PBS Tidbit 2 of Y: It's OK to Play a Different Game!
Some recent activity in the PBS community inspired some terminal hackery, and triggered an important old memory. I want to share the memory, share some terminal hackery, and hopefully inspire you to do a little programming for pure fun too.
Allison recently recorded a segment on using the egrep
command to play the hip word-game du-jour, Wordle. Great minds clearly think alike, because the first thing I thought of when someone described the game to me was regular expressions and searching with grep
and egrep
! Allison’s post sparked some fun activity in the NosillaCast Slack as others got their nerd on too to expand on Allison’s technique. That was fun and cool, but what triggered this tidbit is a less positive word that kept intruding into the conversation — cheat. People seemed to feel the need to be defensive, to apologise for their nerd fun, and that made me a little sad.
The point of this tidbit is to argue that it’s not just OK, but it’s great to play a different game. If you’re into word games, play Wordle, but if you’re into computers, there’s another game you play — exploring Wordle as a computational problem!
Unless you’re deceiving people, it’s not just OK to play a different game, it’s fun, and you’ll probably learn something too!
Matching Podcast Episode
Listen along to this instalment on episode 714 of the Chit Chat Across the Pond Podcast.

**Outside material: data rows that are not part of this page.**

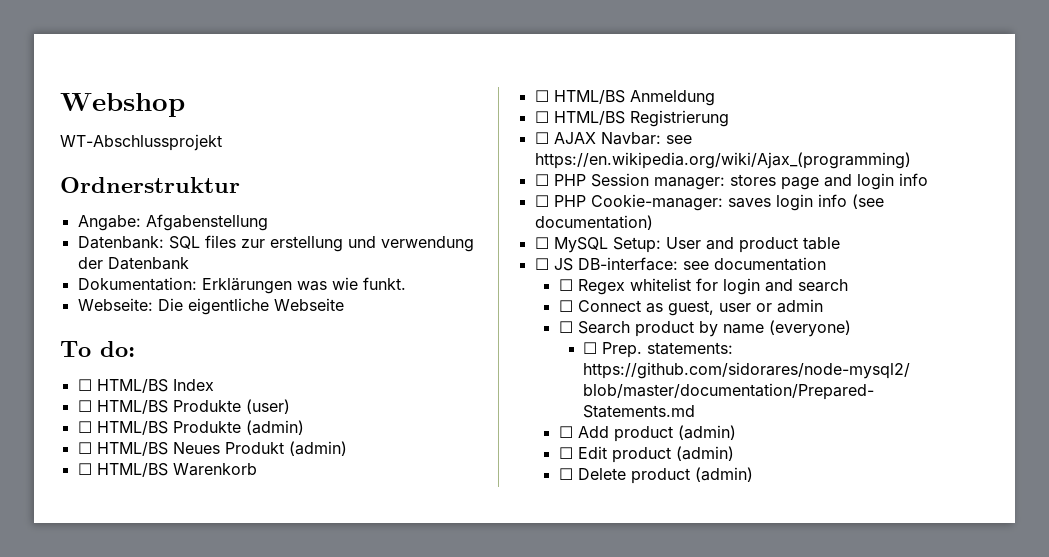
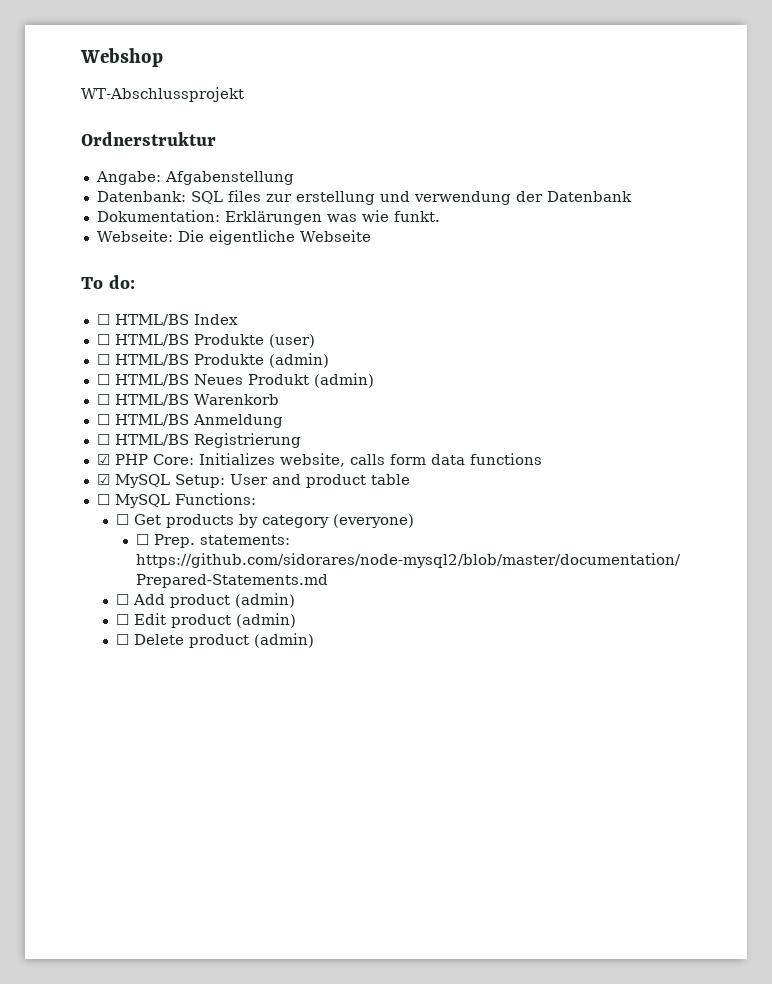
[534,132,692,145] [534,152,911,169] [534,173,928,190] [534,194,884,211] [534,215,653,230] [534,237,549,249] ☐ AJAX Navbar: see https://en.wikipedia.org/wiki/Ajax_(programming) // ☐ PHP Session manager: stores page and login info // ☐ PHP Cookie-manager: saves login info (see documentation) // ☐ -> [96,453,542,467] [96,474,110,485] ☑ PHP Core: Initializes website, calls form data functions // ☑
[553,257,826,271] [558,278,848,295] [558,299,823,316] [558,321,764,337] JS DB-interface: see documentation // ☐ Regex whitelist for login and search // ☐ Connect as guest, user or admin // ☐ Search product by name -> [114,493,256,508] [116,514,330,528] MySQL Functions: // ☐ Get products by category

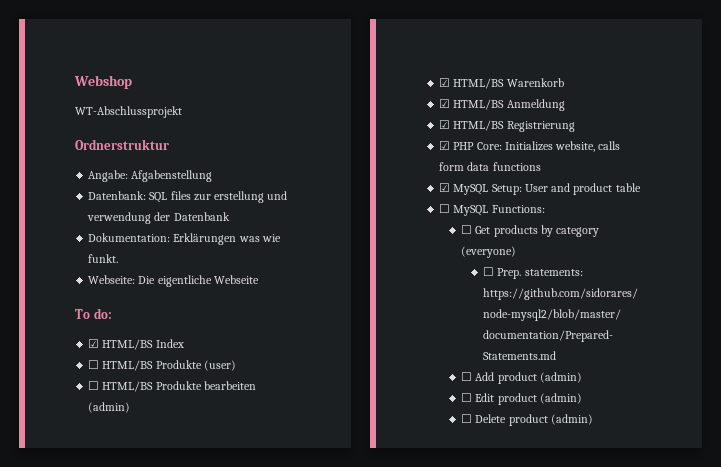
[96,314,110,325] ☐ -> [88,339,100,348] ☑
[268,353,329,368] [96,373,374,388] [96,394,110,405] (admin) // ☐ HTML/BS Neues Produkt (admin) // ☐ -> [203,381,256,390] [88,402,131,413] [439,78,451,87] bearbeiten (admin) // ☑
[96,414,110,425] ☐ -> [439,99,451,108] ☑
[96,434,110,445] ☐ -> [439,120,451,129] ☑

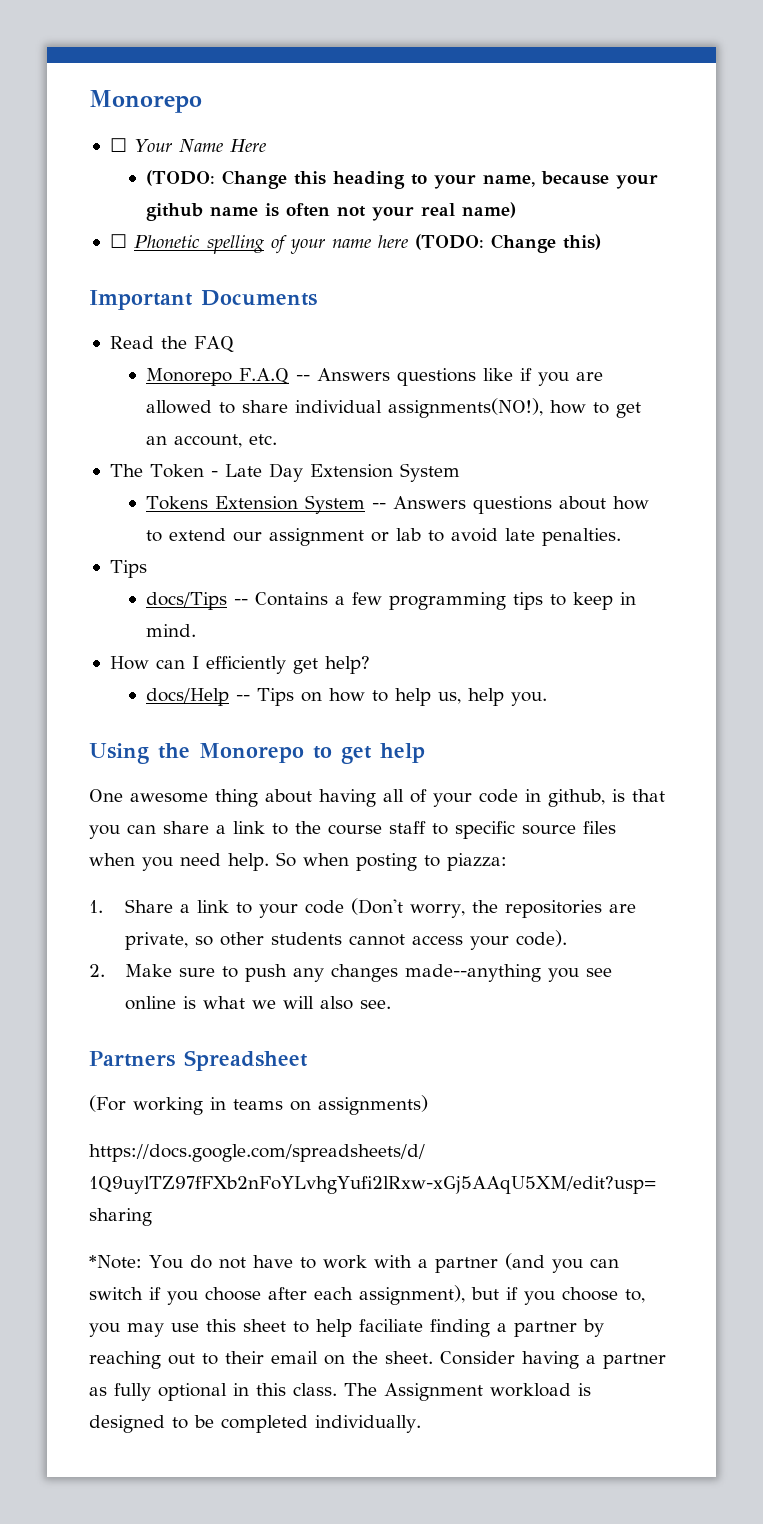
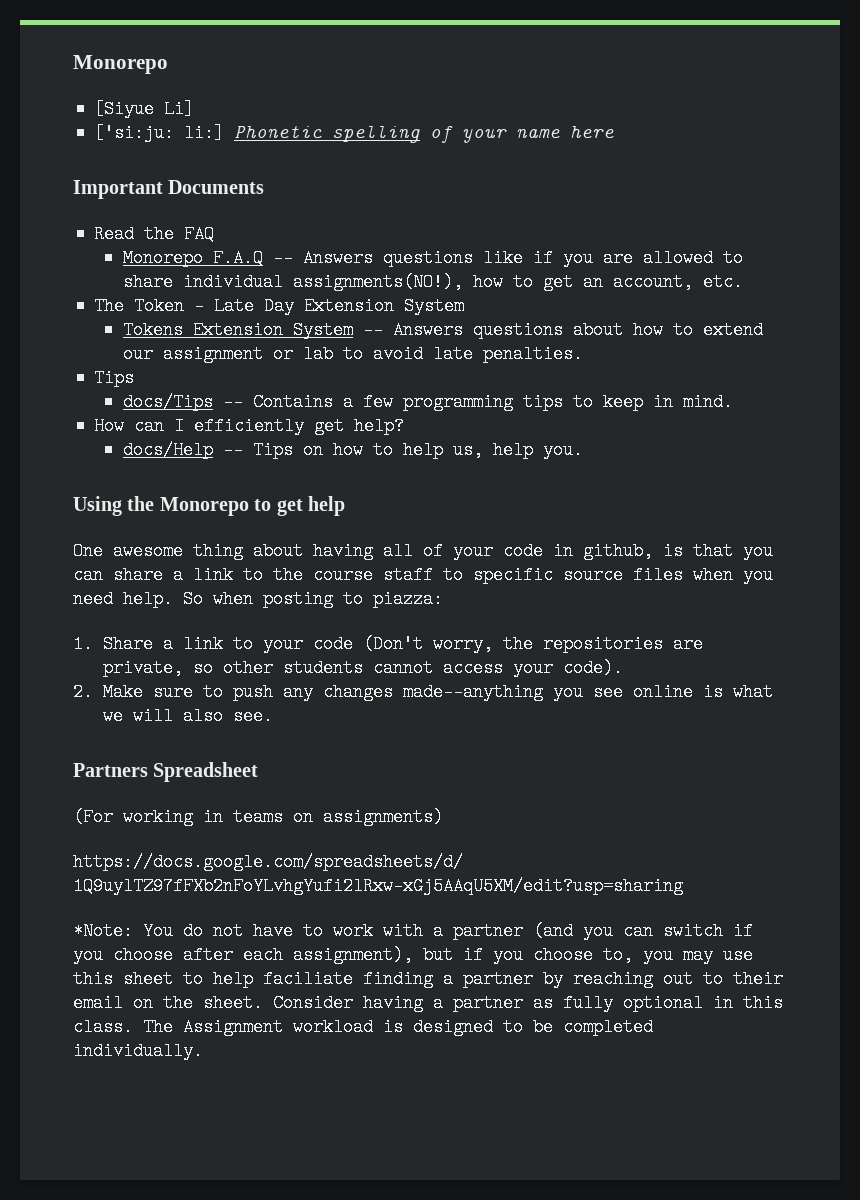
[109,138,266,152] [145,170,658,189] [145,202,516,221] [109,234,127,248] ☐ Your Name Here // (TODO: Change this heading to your name, because your github name is often not your real name) // ☐ -> [94,100,195,118] [94,124,225,142] [Siyue Li] // ['si:ju: li:]
[414,234,601,253] (TODO: Change this) -> (615, 132) none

You can also Download the MP3
Instalment Resources
- The instalment ZIP file — tidbit2.zip.
8 Queens
I want to start by taking you down memory lane, to the autumn of 1997, some time around Halloween. Back then I was a naive but excited first year science student in what’s now Maynooth University, and I was taking Computer Science by default. The norm in Ireland back then was to take general science degrees and specialise after graduation with a masters degree or a doctorate. Maynooth was no exception, and I was happy to have gotten a place in MH201 – General Science.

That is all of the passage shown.